Taco salad night was quite an event at ye olde childhood Germatown home. My mom would get out the biggest pot we had, fill it full of vegetable oil, and put in on the stove. Once the oil was boiling hot, she'd float a flour tortilla in the oil. With a small metal bowl and a pair of tongs, she would press the center of the tortilla so it formed around the bowl as it crisped. Each one was a sculpture in oil and flour. It is a feat that I have never attempted. Never mind the fact that I avoid deep frying anything; I'm pretty sure I'd have one less house than I have now if I attempted such a thing. 

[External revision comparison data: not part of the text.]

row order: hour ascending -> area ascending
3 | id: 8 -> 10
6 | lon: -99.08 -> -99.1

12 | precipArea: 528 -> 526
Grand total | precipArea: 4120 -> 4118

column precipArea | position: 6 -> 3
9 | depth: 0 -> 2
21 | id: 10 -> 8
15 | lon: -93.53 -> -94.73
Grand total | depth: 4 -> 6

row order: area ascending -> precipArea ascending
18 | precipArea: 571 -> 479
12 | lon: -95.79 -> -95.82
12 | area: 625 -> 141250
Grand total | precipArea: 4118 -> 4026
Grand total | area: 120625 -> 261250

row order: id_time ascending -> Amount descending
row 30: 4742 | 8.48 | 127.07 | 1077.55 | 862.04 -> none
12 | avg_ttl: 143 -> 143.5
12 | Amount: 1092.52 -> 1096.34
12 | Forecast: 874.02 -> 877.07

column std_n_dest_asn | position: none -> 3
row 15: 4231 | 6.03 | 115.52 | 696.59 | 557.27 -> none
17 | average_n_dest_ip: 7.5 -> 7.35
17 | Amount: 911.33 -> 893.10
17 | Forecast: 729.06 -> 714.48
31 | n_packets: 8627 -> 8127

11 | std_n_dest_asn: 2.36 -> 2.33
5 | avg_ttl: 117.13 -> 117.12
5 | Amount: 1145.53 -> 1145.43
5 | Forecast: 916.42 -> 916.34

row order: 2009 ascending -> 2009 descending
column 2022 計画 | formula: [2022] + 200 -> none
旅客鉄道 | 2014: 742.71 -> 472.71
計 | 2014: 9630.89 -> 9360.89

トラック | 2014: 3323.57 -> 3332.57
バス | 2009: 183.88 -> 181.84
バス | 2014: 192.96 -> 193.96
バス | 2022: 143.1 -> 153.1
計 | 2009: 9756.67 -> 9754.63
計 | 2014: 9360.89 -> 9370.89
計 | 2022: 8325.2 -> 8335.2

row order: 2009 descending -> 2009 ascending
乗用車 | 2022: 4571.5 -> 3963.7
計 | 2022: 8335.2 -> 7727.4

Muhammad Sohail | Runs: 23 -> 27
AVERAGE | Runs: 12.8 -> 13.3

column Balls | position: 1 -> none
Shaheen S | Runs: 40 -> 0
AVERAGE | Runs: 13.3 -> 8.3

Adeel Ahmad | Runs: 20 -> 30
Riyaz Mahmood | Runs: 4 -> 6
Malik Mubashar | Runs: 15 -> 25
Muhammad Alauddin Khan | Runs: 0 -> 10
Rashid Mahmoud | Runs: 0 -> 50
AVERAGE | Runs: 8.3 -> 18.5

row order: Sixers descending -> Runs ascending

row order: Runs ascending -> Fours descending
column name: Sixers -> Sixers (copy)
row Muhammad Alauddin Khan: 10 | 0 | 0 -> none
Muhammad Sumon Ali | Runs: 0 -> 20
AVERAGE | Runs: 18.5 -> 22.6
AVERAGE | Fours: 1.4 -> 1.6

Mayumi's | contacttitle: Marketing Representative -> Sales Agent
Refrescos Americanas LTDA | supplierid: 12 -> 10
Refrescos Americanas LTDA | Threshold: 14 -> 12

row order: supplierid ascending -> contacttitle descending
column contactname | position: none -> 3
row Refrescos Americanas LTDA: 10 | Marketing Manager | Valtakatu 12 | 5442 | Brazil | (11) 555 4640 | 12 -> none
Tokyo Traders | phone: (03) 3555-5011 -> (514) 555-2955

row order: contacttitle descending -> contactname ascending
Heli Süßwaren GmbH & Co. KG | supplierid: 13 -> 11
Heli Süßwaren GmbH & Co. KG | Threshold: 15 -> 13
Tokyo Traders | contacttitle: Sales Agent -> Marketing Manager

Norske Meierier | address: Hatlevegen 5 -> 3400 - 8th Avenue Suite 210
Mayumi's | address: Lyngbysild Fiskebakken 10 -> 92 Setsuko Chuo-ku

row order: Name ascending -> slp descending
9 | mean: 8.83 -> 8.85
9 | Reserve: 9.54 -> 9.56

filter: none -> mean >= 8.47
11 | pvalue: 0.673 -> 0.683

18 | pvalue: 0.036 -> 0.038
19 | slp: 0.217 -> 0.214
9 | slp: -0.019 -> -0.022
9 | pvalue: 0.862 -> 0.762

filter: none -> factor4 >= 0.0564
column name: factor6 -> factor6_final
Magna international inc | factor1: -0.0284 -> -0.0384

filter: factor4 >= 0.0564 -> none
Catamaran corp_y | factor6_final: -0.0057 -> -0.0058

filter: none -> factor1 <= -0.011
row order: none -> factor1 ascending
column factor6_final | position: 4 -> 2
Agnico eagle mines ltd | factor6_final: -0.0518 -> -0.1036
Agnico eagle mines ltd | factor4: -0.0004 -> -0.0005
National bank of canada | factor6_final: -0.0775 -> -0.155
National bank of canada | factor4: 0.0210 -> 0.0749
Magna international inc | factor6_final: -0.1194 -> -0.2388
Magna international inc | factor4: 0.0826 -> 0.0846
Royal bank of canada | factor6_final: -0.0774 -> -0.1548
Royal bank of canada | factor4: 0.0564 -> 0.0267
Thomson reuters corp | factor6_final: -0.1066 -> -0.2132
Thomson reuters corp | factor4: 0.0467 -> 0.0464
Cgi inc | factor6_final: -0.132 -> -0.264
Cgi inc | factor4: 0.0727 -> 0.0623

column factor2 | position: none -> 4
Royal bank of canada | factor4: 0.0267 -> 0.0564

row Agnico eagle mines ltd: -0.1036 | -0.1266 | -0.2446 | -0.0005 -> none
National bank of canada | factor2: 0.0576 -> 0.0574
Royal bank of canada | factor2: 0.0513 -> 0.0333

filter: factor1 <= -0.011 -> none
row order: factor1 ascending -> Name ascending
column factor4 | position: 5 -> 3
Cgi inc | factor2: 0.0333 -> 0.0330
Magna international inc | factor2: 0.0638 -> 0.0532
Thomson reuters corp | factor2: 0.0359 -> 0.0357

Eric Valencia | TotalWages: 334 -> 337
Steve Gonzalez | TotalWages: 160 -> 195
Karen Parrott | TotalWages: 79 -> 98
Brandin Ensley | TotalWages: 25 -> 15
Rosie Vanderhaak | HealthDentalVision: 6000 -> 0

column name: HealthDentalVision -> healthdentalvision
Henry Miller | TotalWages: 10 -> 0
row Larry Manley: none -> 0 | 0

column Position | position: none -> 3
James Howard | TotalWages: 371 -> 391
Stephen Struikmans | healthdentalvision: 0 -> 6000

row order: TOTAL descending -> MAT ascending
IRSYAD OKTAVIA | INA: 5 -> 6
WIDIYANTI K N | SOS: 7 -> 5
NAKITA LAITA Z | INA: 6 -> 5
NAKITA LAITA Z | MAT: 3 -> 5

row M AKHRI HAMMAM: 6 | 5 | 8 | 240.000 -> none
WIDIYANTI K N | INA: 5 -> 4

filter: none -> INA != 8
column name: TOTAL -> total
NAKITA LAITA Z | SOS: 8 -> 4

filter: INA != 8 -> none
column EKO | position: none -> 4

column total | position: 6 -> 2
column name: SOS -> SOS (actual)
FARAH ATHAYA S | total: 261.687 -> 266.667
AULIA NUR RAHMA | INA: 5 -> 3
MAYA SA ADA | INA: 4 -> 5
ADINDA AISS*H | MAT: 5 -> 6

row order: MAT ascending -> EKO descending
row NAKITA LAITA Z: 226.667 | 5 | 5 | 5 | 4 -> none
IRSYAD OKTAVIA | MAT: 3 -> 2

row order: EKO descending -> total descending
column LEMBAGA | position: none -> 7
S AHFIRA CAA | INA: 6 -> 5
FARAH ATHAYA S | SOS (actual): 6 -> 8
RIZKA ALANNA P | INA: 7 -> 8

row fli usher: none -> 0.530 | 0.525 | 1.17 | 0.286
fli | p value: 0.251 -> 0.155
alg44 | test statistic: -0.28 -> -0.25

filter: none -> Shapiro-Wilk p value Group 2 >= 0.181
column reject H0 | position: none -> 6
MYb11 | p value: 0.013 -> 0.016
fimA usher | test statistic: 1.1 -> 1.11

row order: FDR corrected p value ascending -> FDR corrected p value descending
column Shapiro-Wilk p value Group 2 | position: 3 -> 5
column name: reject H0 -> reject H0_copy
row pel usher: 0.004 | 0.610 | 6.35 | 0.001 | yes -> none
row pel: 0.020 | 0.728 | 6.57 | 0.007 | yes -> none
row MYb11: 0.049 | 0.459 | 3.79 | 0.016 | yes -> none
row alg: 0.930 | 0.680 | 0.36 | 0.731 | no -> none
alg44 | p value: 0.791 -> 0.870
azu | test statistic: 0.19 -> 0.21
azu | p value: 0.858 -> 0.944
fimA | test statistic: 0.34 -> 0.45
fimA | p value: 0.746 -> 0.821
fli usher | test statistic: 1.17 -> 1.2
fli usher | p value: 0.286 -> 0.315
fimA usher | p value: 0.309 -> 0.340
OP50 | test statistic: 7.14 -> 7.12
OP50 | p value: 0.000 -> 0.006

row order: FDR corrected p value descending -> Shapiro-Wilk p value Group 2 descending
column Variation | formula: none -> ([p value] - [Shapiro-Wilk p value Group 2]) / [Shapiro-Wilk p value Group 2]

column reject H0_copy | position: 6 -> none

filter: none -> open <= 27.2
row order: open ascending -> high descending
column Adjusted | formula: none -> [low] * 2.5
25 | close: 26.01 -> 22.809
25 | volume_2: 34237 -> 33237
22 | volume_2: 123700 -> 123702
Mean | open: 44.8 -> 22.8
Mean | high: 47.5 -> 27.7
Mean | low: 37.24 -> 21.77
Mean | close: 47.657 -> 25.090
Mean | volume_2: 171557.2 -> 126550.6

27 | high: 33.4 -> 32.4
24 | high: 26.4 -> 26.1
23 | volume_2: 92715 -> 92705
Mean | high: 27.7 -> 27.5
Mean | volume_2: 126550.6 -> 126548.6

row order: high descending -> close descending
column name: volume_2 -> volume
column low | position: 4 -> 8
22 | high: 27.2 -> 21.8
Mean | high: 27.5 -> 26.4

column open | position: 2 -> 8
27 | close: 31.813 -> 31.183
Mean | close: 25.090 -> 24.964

So I developed a less-dangerous method of attaining a crispy bowl for my taco salads. Preheat your oven to 375 degrees on convection if you have it. Take a flour tortilla, brush each side lightly with olive oil, and then drape the tortilla over a small oven-safe bowl. Place it on cookie sheet, and pop it in the oven. It will stay in the oven for 7-10 minutes until it is golden brown. Keep a close eye on these because they can burn quickly. Take them out and let them cool. 
For the corn succotash:

1/2 pint grape tomatoes (quartered)
1 ear of corn (kernels cut off)
1 jalapeno (seeded and chopped)
1/2 small white onion (fine dice)
1 clove of garlic (minced)
juice of one lime
a few dashes of hot sauce
3 tablespoons olive oil
1 tablespoon white vinegar

Mix all ingredients in a medium bowl. Let this stand until you're ready to assemble the salad. Pour the mixture into a mesh strainer and reserve the liquid. This is what you will use to dress the lettuce. Now it is time to build your masterpiece. Start with a tortilla bowl, and then add some black beans in the bottom. Next up is the lettuce you tossed with the dressing, and then some cheese, followed by the spicy corn succotash, toasted pepitas, and sour cream. It's great with a slice of avocado or some guacamole and green onion. There are no rules here, people. Have fun with your own taco salad night this week. 


2 comments:

Anonymous said...

Even better than oven-safe bowls, I'm pretty sure I have some of those little metal taco shell shapers that Suzanne insisted I take from her house at one point. (I told her no a few times, but ended up with them anyway. You know how that goes). I'll have to look for them...
-bianca

TavoLini said...

That sounds mouth-watering...but I have to admit I'm quite intrigued by the deep fry method!